I have since left home, gone to the States, studied and been alienated by the very entrenched and ineffectual western dating system and its soaring divorce rates. I have had some American friends express horror at what they viewed as forced marriage and others wish they were born Indian so that their parents and matrimonial websites could help them pick out husbands from a catalog.
The more I see the world and meet its people, the more I am convinced that falling in love is the easy part, getting everything else to fit is hard! (Sure, he’s gorgeous, but is he even interested in marriage? He’s smart, but does he earn enough? He’s sensitive, but will he support your career choices? He’s fun, but does he want to settle in India? He’s sweet, but does he want kids?) I see that all kinds of marriage work. (Introduced by a friend, met online, hooked up with at a college party, childhood friend reconnected; everything from Vivah type arrangement to Kannada serial shtyle elopement.)
And all kinds of marriage, arranged or “love” can fall apart because of dishonesty, abuse or financial hardship. If I can’t ultimately be sure of the outcome in any case, why not aim for the catalog of eligible marriage material to minimize risk rather than pub-crawling with potential dating material who might eventually turn into reasonable boyfriends and still later, decent husbands?
I believe that if all parties in the arranged marriage market are completely transparent about expectations and honest about assets, the probability of a successful match and enduring partnership is very high. My parents have the most beautiful, honest and caring relationship I have witnessed in all my travels. I’m optimistic and I know there’s someone out there who will make a great partner in the joint project of sharing a life and raising kids.
I’m realistic and my body’s on a clock. Expecting to bump into someone who ticks all the boxes, falling in love with, getting into a relationship with, moving in with, getting asked The Question, and getting married to that great person in the next two years is, without all other logistics under consideration, just mathematically improbable.
I returned home from college, older, wiser and so ready to meet some suitors. And what better in this connected world to meet someone with the purpose of marriage than online? I don’t know about expectations, but I sincerely hope that there are other people like me, educated and well traveled, who don’t dismiss arranged marriage and are willing to give it a shot.
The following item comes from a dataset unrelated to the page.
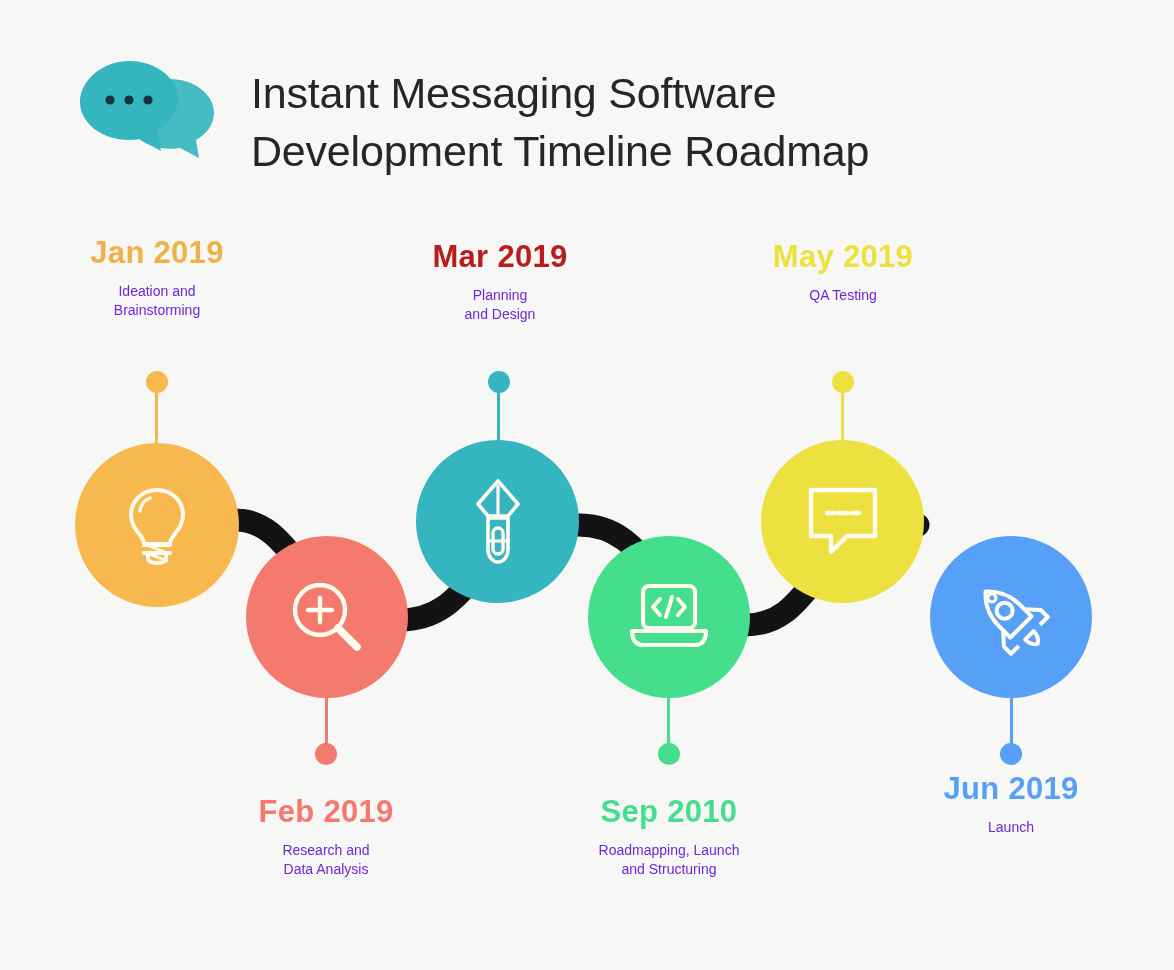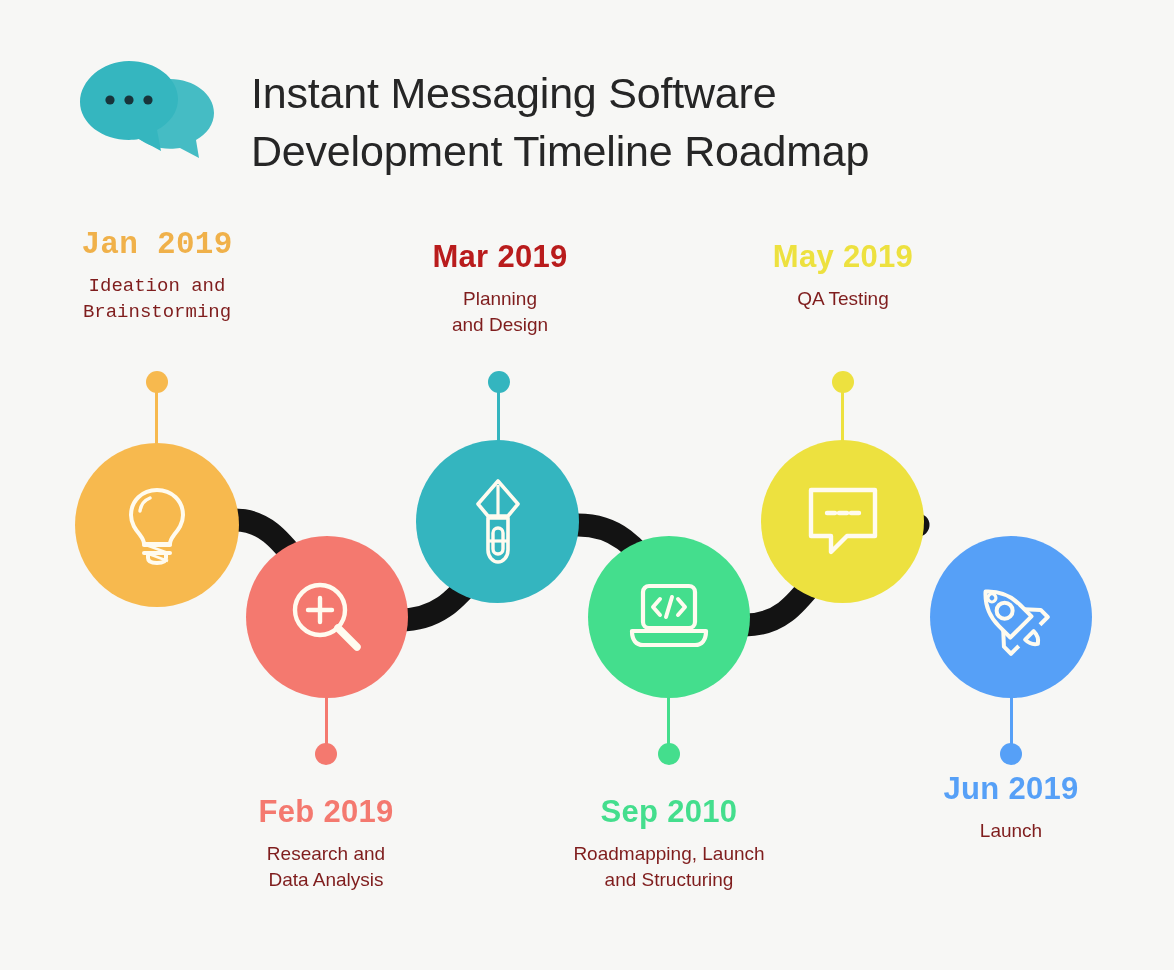"Jan 2019" div.cap { font-family: Liberation Mono, monospace -> none; top: 228px -> 236px }
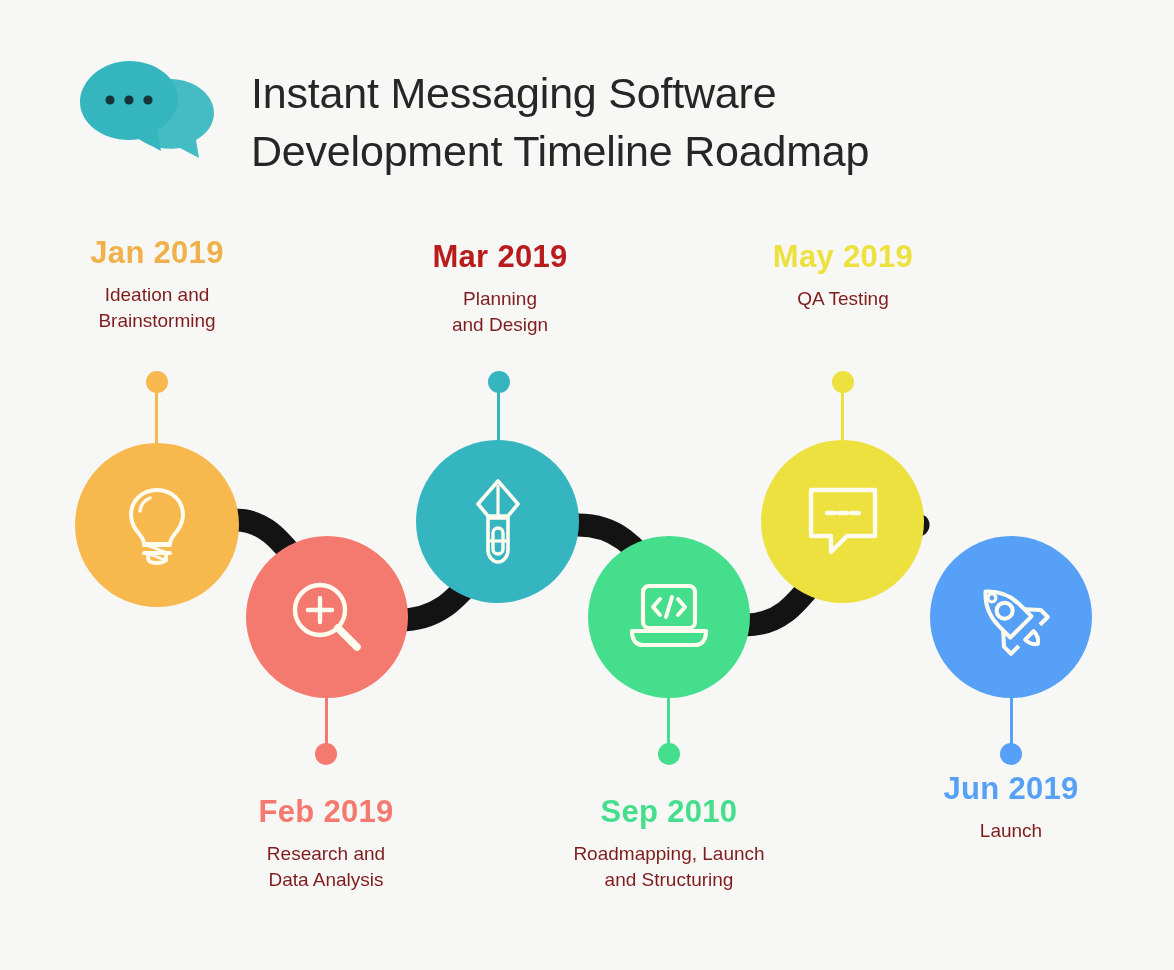"Ideation and" .cap .desc { color: #7f1d1d -> #6d28d9; font-size: 19px -> 14px }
I did my research and calculate a high probability of success with iBluebottle.
So here I am, embracing arranged marriage, fantasizing a successful match, waiting to be swept away by my faceless hero from the shores of cyberspace, our courtship involving exchanges of photos, transparent credentials, business-like declarations of acceptance, and his name like a prison tattoo, from a probable profile designation, Profile Number D5620V09.